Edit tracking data
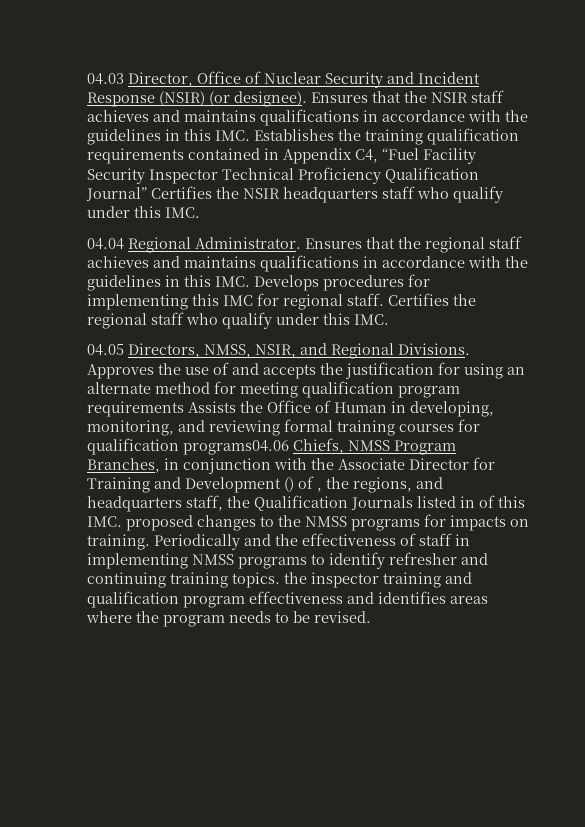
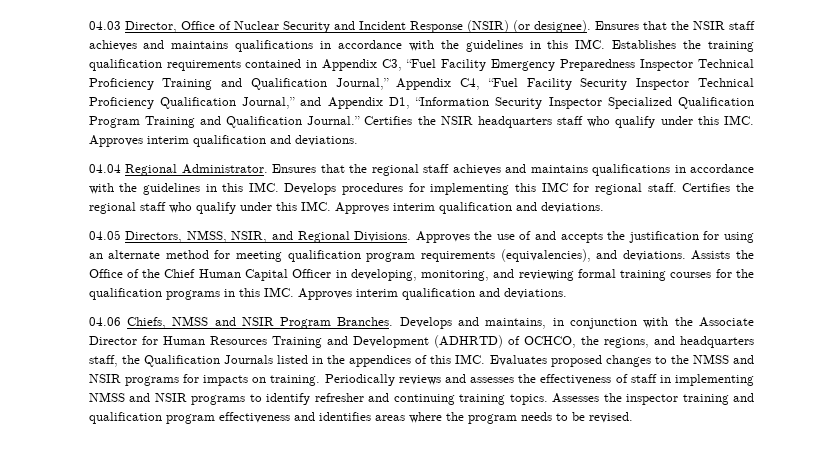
- Ensures that the NSIR staff achieves and maintains qualifications in accordance with the guidelines in this IMC. Establishes the training qualification requirements contained in Appendix C4, “Fuel Facility Security Inspector Technical Proficiency Qualification Journal” Certifies the NSIR headquarters staff who qualify under this IMC.
+ Ensures that the NSIR staff achieves and maintains qualifications in accordance with the guidelines in this IMC. Establishes the training qualification requirements contained in Appendix C3, “Fuel Facility Emergency Preparedness Inspector Technical Proficiency Training and Qualification Journal,” Appendix C4, “Fuel Facility Security Inspector Technical Proficiency Qualification Journal,” and Appendix D1, “Information Security Inspector Specialized Qualification Program Training and Qualification Journal.” Certifies the NSIR headquarters staff who qualify under this IMC. Approves interim qualification and deviations.
- Certifies the regional staff who qualify under this IMC.
+ Certifies the regional staff who qualify under this IMC. Approves interim qualification and deviations.
- Approves the use of and accepts the justification for using an alternate method for meeting qualification program requirements Assists the Office of Human in developing, monitoring, and reviewing formal training courses for qualification programs04.06 Chiefs, NMSS Program Branches, in conjunction with the Associate Director for Training and Development () of , the regions, and headquarters staff, the Qualification Journals listed in of this IMC. proposed changes to the NMSS programs for impacts on training.
+ Approves the use of and accepts the justification for using an alternate method for meeting qualification program requirements (equivalencies), and deviations. Assists the Office of the Chief Human Capital Officer in developing, monitoring, and reviewing formal training courses for the qualification programs in this IMC. Approves interim qualification and deviations.
+ 04.06 Chiefs, NMSS and NSIR Program Branches. Develops and maintains, in conjunction with the Associate Director for Human Resources Training and Development (ADHRTD) of OCHCO, the regions, and headquarters staff, the Qualification Journals listed in the appendices of this IMC. Evaluates proposed changes to the NMSS and NSIR programs for impacts on training.
- Periodically and the effectiveness of staff in implementing NMSS programs to identify refresher and continuing training topics. the inspector training and qualification program effectiveness and identifies areas where the program needs to be revised.
+ Periodically reviews and assesses the effectiveness of staff in implementing NMSS and NSIR programs to identify refresher and continuing training topics. Assesses the inspector training and qualification program effectiveness and identifies areas where the program needs to be revised.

* [ACTION ITEM]:
Only the line with "Facility Emergency Preparedness" and those preceding it, back to the first line of the entries, should be repeated exactly, without pictures.

* [TASK OUTPUT]:
- Ensures that the NSIR staff achieves and maintains qualifications in accordance with the guidelines in this IMC. Establishes the training qualification requirements contained in Appendix C4, “Fuel Facility Security Inspector Technical Proficiency Qualification Journal” Certifies the NSIR headquarters staff who qualify under this IMC.
+ Ensures that the NSIR staff achieves and maintains qualifications in accordance with the guidelines in this IMC. Establishes the training qualification requirements contained in Appendix C3, “Fuel Facility Emergency Preparedness Inspector Technical Proficiency Training and Qualification Journal,” Appendix C4, “Fuel Facility Security Inspector Technical Proficiency Qualification Journal,” and Appendix D1, “Information Security Inspector Specialized Qualification Program Training and Qualification Journal.” Certifies the NSIR headquarters staff who qualify under this IMC. Approves interim qualification and deviations.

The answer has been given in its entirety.